Our current puppetization touches remap.config and reloads the TS service to reload modified lua scripts, this wasn't enough to apply the changes introduced by https://gerrit.wikimedia.org/r/#/q/I6c7c473cfcd3ce3fc3b7c0552018badf5fb1c9aa making necessary a service restart to make the changes effective.
Description
Details
Related Objects
Event Timeline
The ability to reload global lua scripts has been added in 9.x: https://github.com/apache/trafficserver/commit/e6147753cd65c3edd32b365e09b4d65edcffdd01
This explains why reloading a global tls.lua script does not work. We might want to consider backporting that patch.
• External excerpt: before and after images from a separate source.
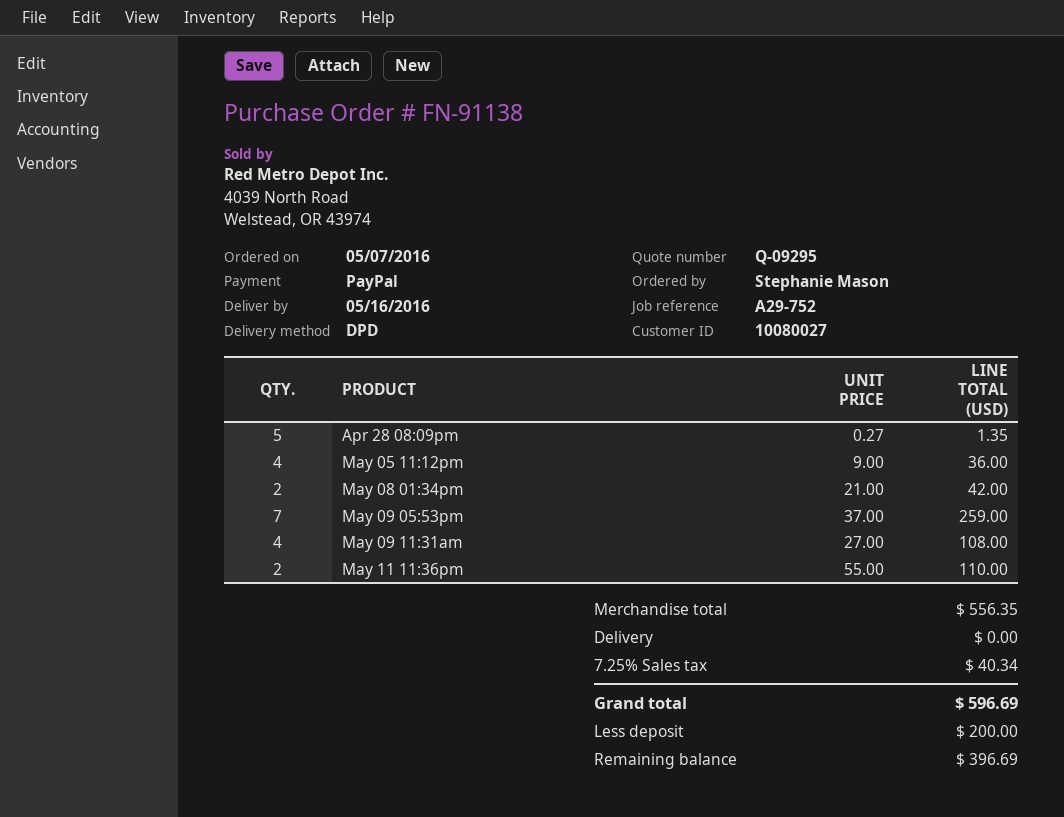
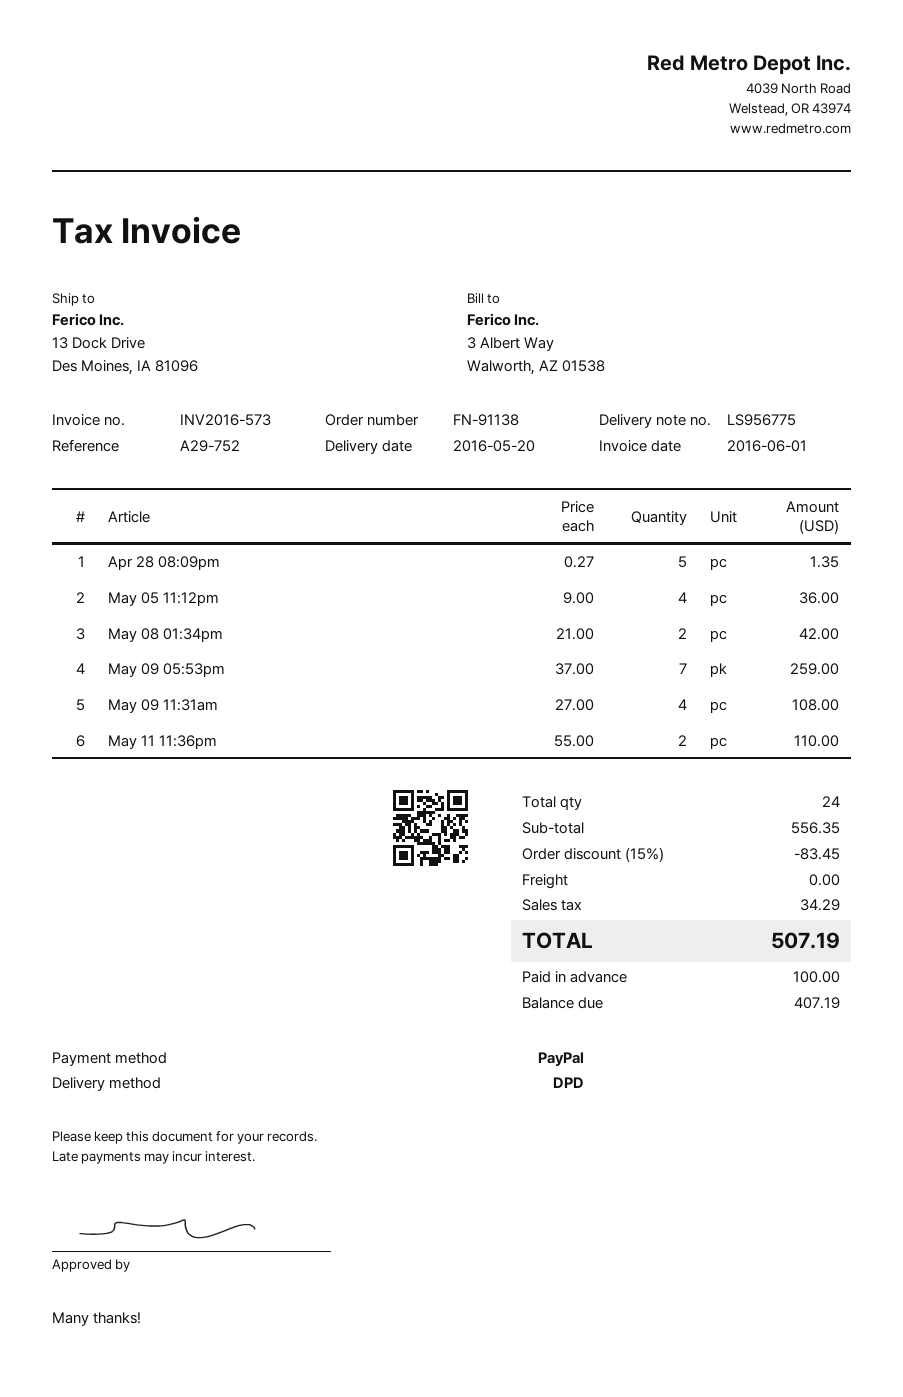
delivery date: 2016-05-16 -> 2016-05-20
discount: none -> 15% = 83.45
tax: 40.34 -> 34.29
total: 596.69 -> 507.19
deposit: 200.00 -> 100.00
balance: 396.69 -> 407.19

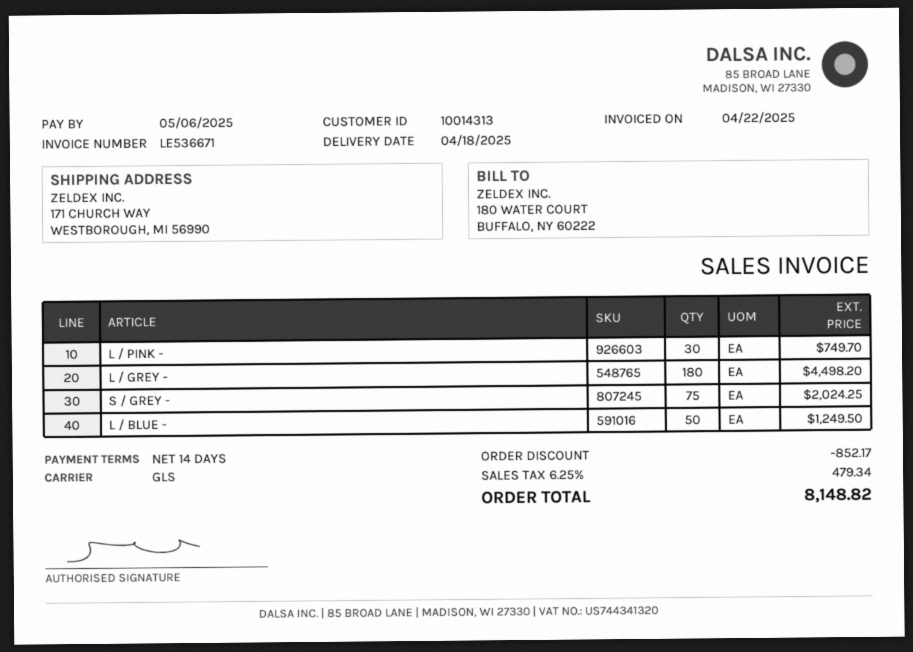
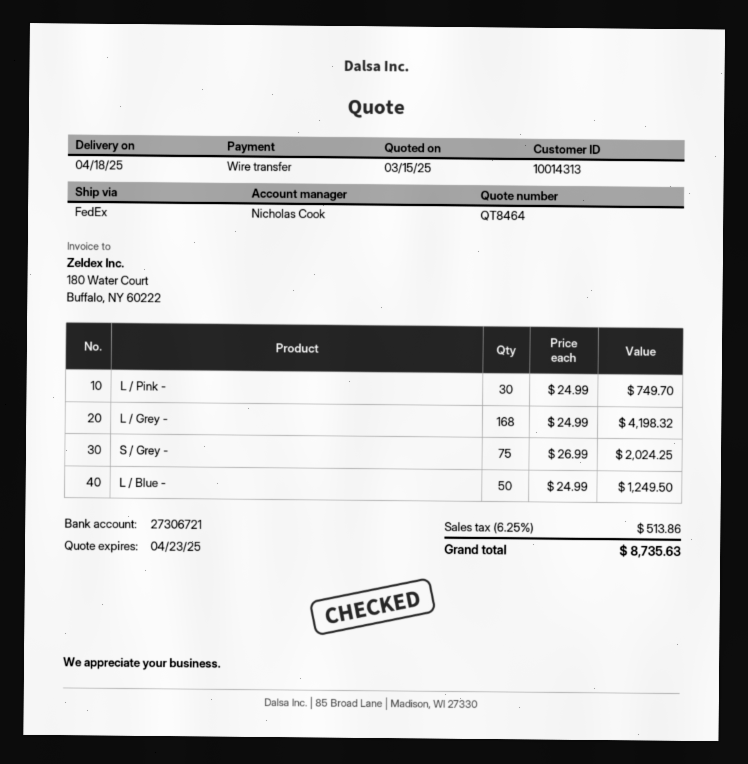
shipping method: GLS -> FedEx
L / GREY -: 180 for 4498.20 -> 168 for 4198.32
discount: 852.17 -> none
tax: 6.25% = 479.34 -> 6.25% = 513.86
total: 8148.82 -> 8735.63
Reloading per-remap lua scripts works just fine on 8.x, provided that remap.config has changed (ie: touch remap.config ; traffic_ctl config reload). We need to update our puppetization accordingly.
nice catch, I have to backport the SSL EC cache PR... so I guess I'll include this one as well
hmmm it looks like the commit is on 8.x but the feature is disabled by default, see https://github.com/apache/trafficserver/pull/3940/commits/cc7b7dd7540fb33d93aa969defb416461c0202e7
Change 543022 had a related patch set uploaded (by Vgutierrez; owner: Vgutierrez):
[operations/puppet@production] ATS: Enable reloading global lua script
Change 543022 merged by Vgutierrez:
[operations/puppet@production] ATS: Enable reloading global lua script
Mentioned in SAL (#wikimedia-operations) [2019-10-22T06:32:00Z] <vgutierrez> rolling restart of ats-tls - T233274 T234803
Change 545522 had a related patch set uploaded (by Ema; owner: Ema):
[operations/puppet@production] ATS: do not pass enable-reload to tslua
The solution proposed in https://gerrit.wikimedia.org/r/543022 doesn't work as expected due to a bug on ATS. after a config reload the lua script loses the argtb
Change 545522 merged by Ema:
[operations/puppet@production] ATS: do not pass enable-reload to tslua
Mentioned in SAL (#wikimedia-operations) [2019-10-23T10:46:04Z] <ema> cp-ats: rolling ATS backend restart to apply https://gerrit.wikimedia.org/r/#/c/operations/puppet/+/545522/ T233274
Mentioned in SAL (#wikimedia-operations) [2019-10-23T12:31:22Z] <vgutierrez> restarting ats-tls on cache text nodes - T233274
Change 552201 had a related patch set uploaded (by Ema; owner: Ema):
[operations/puppet@production] ATS: enable reload for global Lua script
Change 552201 merged by Ema:
[operations/puppet@production] ATS: enable reload for global Lua script
Mentioned in SAL (#wikimedia-operations) [2019-11-25T15:03:03Z] <ema> cp1075: ats-backend-restart to enable lua reload T233274
Mentioned in SAL (#wikimedia-operations) [2019-11-25T15:11:09Z] <ema> cp1075: ats-tls-restart to enable lua reload T233274
Mentioned in SAL (#wikimedia-operations) [2019-11-25T15:20:33Z] <ema> cp-ats: rolling ats-{tls,backend} restart to enable lua reload T233274
I've debugged locally what we seen yesterday on production with the following lua script:
WEBSOCKET_SUPPORT = nil function __init__(argtb) dofile("/etc/trafficserver/lua/config.lua") ts.debug("On init WEBSOCKET_SUPPORT = " .. tostring(WEBSOCKET_SUPPORT)) end function __reload__() dofile("/etc/trafficserver/lua/config.lua") ts.debug("On reload WEBSOCKET_SUPPORT = " .. tostring(WEBSOCKET_SUPPORT)) end function get_websocket_support() return WEBSOCKET_SUPPORT end function do_global_send_request() ts.debug("WEBSOCKET_SUPPORT = " .. tostring(WEBSOCKET_SUPPORT))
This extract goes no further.